Change detection data

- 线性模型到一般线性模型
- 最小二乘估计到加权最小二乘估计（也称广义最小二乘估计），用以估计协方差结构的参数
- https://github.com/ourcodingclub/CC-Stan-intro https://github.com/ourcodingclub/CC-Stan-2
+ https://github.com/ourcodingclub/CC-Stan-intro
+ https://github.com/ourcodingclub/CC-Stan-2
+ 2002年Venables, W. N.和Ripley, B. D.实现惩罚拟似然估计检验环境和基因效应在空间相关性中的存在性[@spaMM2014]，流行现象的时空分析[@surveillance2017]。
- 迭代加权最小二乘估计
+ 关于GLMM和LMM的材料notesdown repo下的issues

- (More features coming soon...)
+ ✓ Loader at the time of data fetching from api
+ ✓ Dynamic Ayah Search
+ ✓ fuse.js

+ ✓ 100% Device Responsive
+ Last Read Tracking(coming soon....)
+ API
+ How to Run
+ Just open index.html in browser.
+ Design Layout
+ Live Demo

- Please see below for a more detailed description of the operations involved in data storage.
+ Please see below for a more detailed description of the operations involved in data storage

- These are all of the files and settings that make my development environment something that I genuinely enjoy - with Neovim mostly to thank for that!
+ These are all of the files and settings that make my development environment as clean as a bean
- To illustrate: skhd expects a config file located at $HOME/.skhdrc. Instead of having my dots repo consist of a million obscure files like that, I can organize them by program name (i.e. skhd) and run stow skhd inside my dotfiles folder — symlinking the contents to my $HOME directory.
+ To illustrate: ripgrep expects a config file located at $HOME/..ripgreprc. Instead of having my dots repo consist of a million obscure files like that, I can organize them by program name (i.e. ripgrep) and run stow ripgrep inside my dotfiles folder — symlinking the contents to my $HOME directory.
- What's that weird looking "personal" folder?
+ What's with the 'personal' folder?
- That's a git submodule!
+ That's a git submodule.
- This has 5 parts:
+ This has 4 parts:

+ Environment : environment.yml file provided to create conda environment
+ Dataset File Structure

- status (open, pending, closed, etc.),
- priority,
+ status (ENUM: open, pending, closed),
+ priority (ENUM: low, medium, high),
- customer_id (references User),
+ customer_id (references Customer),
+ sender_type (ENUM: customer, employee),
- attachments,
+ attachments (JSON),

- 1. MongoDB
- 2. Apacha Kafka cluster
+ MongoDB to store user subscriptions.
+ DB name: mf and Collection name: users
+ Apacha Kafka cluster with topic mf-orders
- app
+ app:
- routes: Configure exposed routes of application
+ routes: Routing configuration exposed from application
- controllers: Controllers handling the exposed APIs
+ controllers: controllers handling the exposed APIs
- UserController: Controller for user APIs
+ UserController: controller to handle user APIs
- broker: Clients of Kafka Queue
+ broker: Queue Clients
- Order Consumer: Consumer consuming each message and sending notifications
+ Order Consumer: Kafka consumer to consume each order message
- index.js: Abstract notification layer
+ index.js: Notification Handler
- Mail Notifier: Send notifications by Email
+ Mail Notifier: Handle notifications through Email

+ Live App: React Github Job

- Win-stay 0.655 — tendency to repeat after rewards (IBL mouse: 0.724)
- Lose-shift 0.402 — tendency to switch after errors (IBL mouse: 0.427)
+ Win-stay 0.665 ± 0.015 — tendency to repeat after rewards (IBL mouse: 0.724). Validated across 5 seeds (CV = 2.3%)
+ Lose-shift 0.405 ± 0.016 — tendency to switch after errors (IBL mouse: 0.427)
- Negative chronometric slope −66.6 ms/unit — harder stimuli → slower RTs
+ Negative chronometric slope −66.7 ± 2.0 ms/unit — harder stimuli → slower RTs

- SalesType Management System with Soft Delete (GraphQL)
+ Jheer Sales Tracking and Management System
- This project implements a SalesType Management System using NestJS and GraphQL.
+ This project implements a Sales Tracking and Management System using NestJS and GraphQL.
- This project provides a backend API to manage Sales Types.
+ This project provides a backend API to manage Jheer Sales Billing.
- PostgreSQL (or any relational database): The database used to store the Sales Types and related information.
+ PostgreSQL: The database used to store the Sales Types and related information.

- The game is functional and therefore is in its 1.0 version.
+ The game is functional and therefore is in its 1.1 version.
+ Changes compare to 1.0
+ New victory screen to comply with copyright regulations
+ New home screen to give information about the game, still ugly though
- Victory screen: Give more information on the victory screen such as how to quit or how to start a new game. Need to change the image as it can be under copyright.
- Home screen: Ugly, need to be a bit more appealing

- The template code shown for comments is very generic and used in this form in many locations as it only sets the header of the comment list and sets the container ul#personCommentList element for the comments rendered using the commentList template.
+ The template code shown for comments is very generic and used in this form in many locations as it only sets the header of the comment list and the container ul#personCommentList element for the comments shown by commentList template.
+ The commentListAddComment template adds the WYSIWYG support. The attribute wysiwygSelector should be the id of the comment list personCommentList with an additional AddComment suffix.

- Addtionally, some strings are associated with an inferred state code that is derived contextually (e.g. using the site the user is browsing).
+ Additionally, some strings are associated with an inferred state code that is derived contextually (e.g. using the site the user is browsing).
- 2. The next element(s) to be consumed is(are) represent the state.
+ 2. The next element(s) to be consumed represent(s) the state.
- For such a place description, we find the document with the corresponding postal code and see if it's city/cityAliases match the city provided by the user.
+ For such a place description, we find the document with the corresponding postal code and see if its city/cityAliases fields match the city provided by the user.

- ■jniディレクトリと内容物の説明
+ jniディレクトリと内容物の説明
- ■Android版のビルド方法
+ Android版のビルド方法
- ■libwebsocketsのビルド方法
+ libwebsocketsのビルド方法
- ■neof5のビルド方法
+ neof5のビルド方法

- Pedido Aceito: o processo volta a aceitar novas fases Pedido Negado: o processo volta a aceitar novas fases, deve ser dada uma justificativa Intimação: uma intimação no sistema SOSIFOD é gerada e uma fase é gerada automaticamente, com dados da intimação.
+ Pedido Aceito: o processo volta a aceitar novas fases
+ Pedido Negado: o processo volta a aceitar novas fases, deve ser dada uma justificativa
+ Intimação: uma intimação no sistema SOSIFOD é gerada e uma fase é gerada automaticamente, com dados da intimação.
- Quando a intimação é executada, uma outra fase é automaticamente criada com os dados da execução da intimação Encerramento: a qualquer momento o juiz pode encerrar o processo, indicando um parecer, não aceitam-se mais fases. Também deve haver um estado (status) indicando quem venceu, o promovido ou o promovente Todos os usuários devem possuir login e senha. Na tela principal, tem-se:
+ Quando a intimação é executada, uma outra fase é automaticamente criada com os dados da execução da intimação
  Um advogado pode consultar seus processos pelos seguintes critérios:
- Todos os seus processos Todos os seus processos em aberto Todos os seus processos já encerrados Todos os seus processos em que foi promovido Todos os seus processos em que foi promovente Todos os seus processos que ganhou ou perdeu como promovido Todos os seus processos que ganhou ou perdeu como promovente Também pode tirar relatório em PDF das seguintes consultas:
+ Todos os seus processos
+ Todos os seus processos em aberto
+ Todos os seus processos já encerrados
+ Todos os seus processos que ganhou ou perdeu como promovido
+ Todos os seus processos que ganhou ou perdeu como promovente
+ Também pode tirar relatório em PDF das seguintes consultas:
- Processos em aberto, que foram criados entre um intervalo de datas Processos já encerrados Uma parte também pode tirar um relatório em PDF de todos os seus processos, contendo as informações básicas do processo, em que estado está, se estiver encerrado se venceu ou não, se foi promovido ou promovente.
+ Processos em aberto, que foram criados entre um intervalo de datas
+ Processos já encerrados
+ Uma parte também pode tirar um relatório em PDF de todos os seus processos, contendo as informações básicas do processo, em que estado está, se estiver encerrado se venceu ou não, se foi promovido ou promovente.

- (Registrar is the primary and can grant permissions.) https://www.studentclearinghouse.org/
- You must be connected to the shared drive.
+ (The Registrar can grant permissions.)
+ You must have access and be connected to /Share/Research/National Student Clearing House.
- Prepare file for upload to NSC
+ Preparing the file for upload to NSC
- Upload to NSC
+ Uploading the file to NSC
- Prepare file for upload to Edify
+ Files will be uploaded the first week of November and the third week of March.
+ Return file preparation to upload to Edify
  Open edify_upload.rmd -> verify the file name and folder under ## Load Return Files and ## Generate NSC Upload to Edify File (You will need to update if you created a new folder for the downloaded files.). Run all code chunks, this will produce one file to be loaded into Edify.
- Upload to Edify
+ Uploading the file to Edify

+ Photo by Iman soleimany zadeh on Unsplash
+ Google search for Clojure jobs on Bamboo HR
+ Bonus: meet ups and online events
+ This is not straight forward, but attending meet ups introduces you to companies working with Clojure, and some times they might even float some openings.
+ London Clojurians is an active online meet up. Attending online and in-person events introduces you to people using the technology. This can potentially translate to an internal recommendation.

### WORK ITEM
The response should contain only a verbatim copy of the lines from the line with "Registrar can grant permissions.)" to the final line of the records.

### SOLUTION TO THIS EXERCISE
+ (The Registrar can grant permissions.)
+ You must have access and be connected to /Share/Research/National Student Clearing House.
- Prepare file for upload to NSC
+ Preparing the file for upload to NSC
- Upload to NSC
+ Uploading the file to NSC
- Prepare file for upload to Edify
+ Files will be uploaded the first week of November and the third week of March.
+ Return file preparation to upload to Edify
  Open edify_upload.rmd -> verify the file name and folder under ## Load Return Files and ## Generate NSC Upload to Edify File (You will need to update if you created a new folder for the downloaded files.). Run all code chunks, this will produce one file to be loaded into Edify.
- Upload to Edify
+ Uploading the file to Edify

+ Photo by Iman soleimany zadeh on Unsplash
+ Google search for Clojure jobs on Bamboo HR
+ Bonus: meet ups and online events
+ This is not straight forward, but attending meet ups introduces you to companies working with Clojure, and some times they might even float some openings.
+ London Clojurians is an active online meet up. Attending online and in-person events introduces you to people using the technology. This can potentially translate to an internal recommendation.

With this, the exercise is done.